TO DO: Every record must be restated exactly. Drop the images.

Screenshot and code edit data
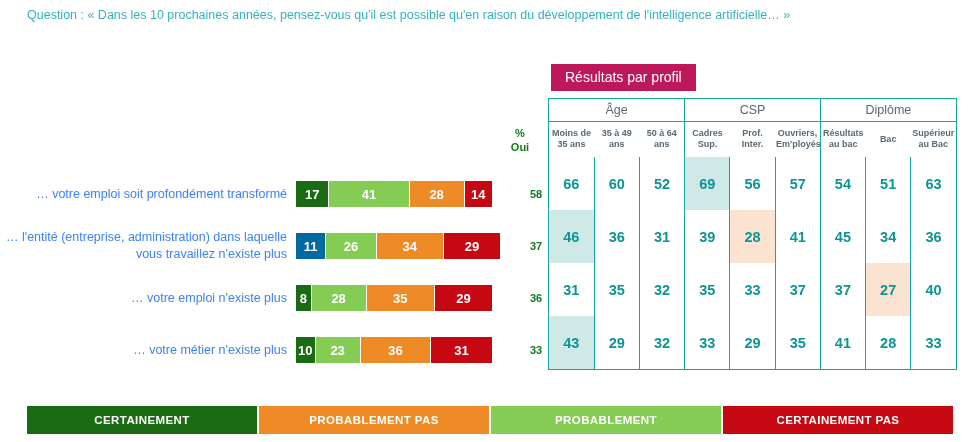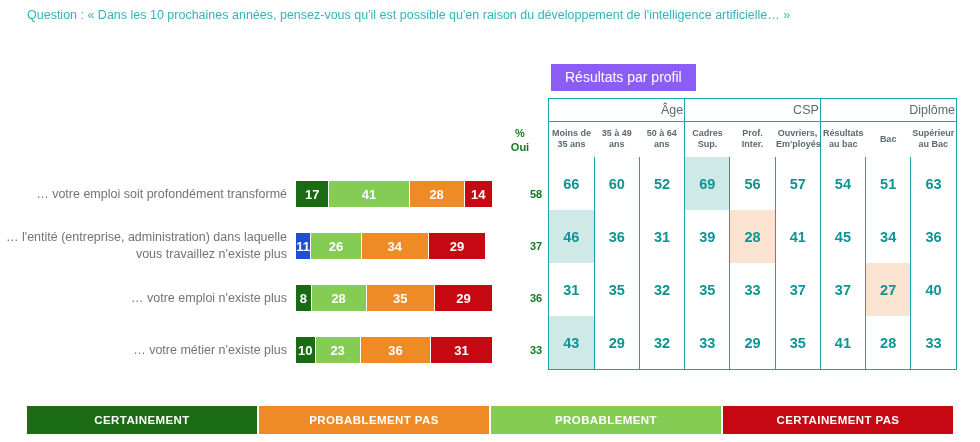--- a/index.html
+++ b/index.html
@@ -85,7 +85,7 @@
     position: absolute;
     left: 551px;
     top: 64px;
-    background: #8b5cf6;
+    background: #be185d;
     color: #ffffff;
     font-size: 14px;
     padding: 5px 14px 6px 14px;

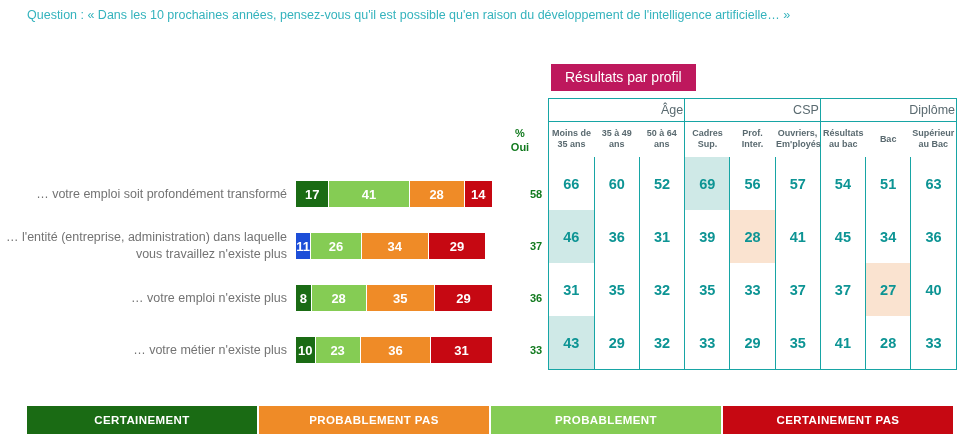--- a/index.html
+++ b/index.html
@@ -108,7 +108,7 @@
     table-layout: fixed;
   }
   .grp-head {
-    text-align: right;
+    text-align: center;
     color: #5a6a70;
     font-size: 12.5px;
     height: 22px;

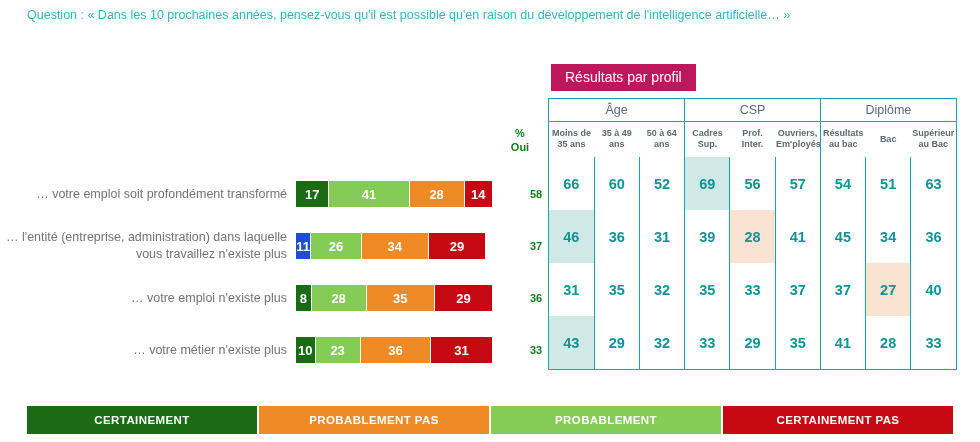--- a/index.html
+++ b/index.html
@@ -37,7 +37,7 @@
     width: 296px;
     text-align: right;
     padding-right: 9px;
-    color: #737373;
+    color: #3b82f6;
     font-size: 12.5px;
     line-height: 17px;
   }

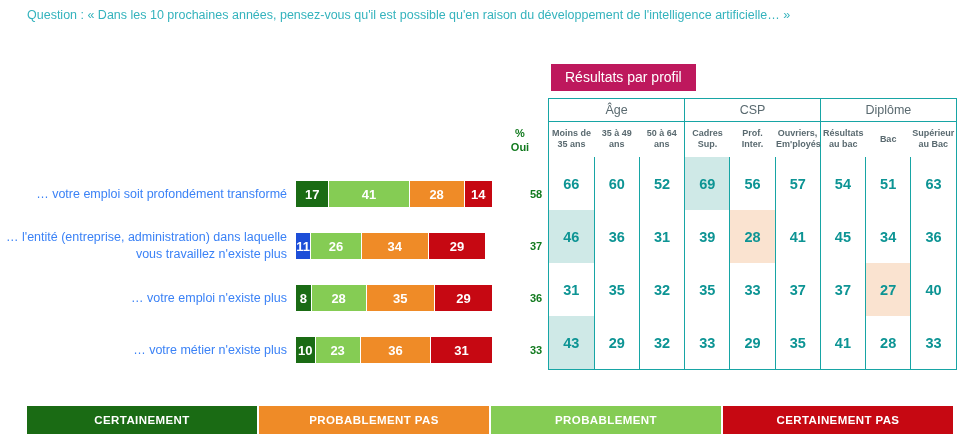--- a/index.html
+++ b/index.html
@@ -189,7 +189,7 @@
     <div class="bar-row">
       <div class="row-label">… l'entité (entreprise, administration) dans laquelle vous travaillez n'existe plus</div>
       <div class="stack">
-        <div class="seg" style="background: #1d4ed8; width: 15px; text-align: right;">11</div>
+        <div class="seg" style="background: #0369a1; width: 30px; text-align: right;">11</div>
         <div class="seg" style="background: rgb(133, 204, 84); width: 50.96px;">26</div>
         <div class="seg" style="background: rgb(239, 139, 39); width: 66.64px;">34</div>
         <div class="seg" style="background: rgb(198, 8, 18); width: 56.84px;">29</div>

SOLVED PROBLEM:
--- a/index.html
+++ b/index.html
@@ -85,7 +85,7 @@
     position: absolute;
     left: 551px;
     top: 64px;
-    background: #8b5cf6;
+    background: #be185d;
     color: #ffffff;
     font-size: 14px;
     padding: 5px 14px 6px 14px;

--- a/index.html
+++ b/index.html
@@ -108,7 +108,7 @@
     table-layout: fixed;
   }
   .grp-head {
-    text-align: right;
+    text-align: center;
     color: #5a6a70;
     font-size: 12.5px;
     height: 22px;

--- a/index.html
+++ b/index.html
@@ -37,7 +37,7 @@
     width: 296px;
     text-align: right;
     padding-right: 9px;
-    color: #737373;
+    color: #3b82f6;
     font-size: 12.5px;
     line-height: 17px;
   }

--- a/index.html
+++ b/index.html
@@ -189,7 +189,7 @@
     <div class="bar-row">
       <div class="row-label">… l'entité (entreprise, administration) dans laquelle vous travaillez n'existe plus</div>
       <div class="stack">
-        <div class="seg" style="background: #1d4ed8; width: 15px; text-align: right;">11</div>
+        <div class="seg" style="background: #0369a1; width: 30px; text-align: right;">11</div>
         <div class="seg" style="background: rgb(133, 204, 84); width: 50.96px;">26</div>
         <div class="seg" style="background: rgb(239, 139, 39); width: 66.64px;">34</div>
         <div class="seg" style="background: rgb(198, 8, 18); width: 56.84px;">29</div>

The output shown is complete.